------ Material for this exercise
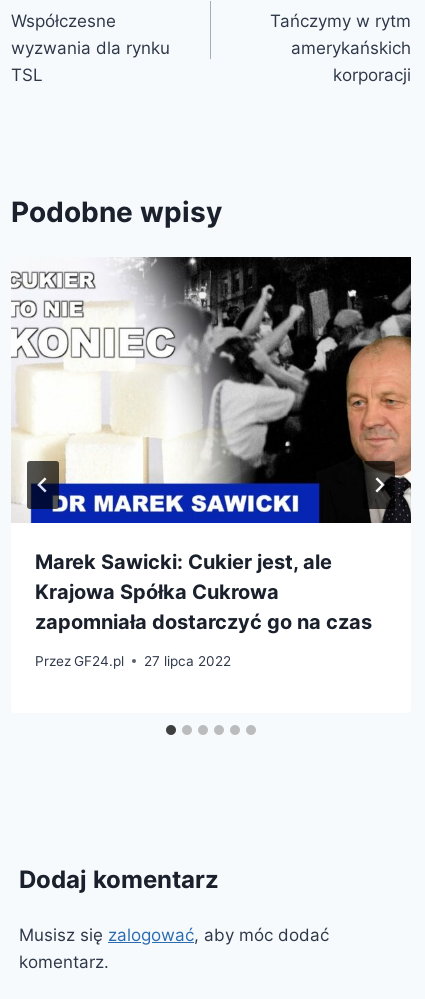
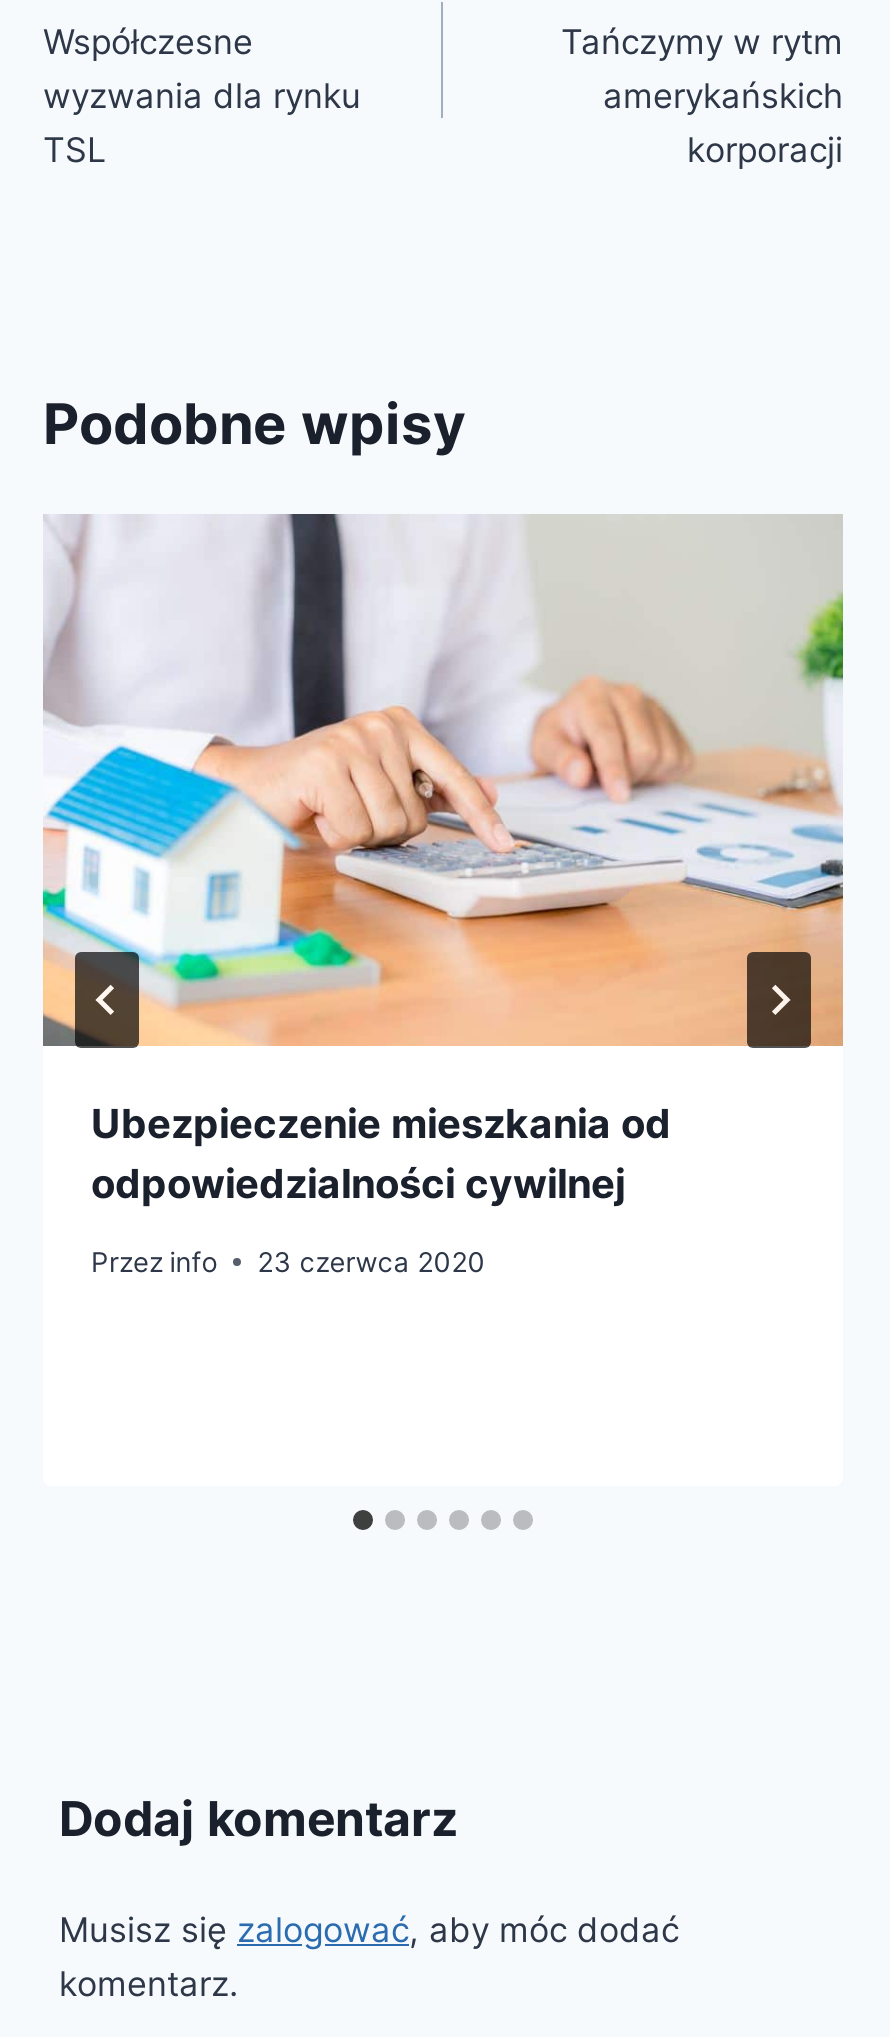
- [image]
- Marek Sawicki: Cukier jest, ale
- Krajowa Spółka Cukrowa
- zapomniała dostarczyć go na czas
+ [image]
+ Ubezpieczenie mieszkania od
+ odpowiedzialności cywilnej

- Przez GF24.pl
- 27 lipca 2022
+ Przez info
+ 23 czerwca 2020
------------
▶ _Problem to work on_
The answer consists of the records repeated exactly, without any images.

▶ _Problem solution_
- [image]
- Marek Sawicki: Cukier jest, ale
- Krajowa Spółka Cukrowa
- zapomniała dostarczyć go na czas
+ [image]
+ Ubezpieczenie mieszkania od
+ odpowiedzialności cywilnej

- Przez GF24.pl
- 27 lipca 2022
+ Przez info
+ 23 czerwca 2020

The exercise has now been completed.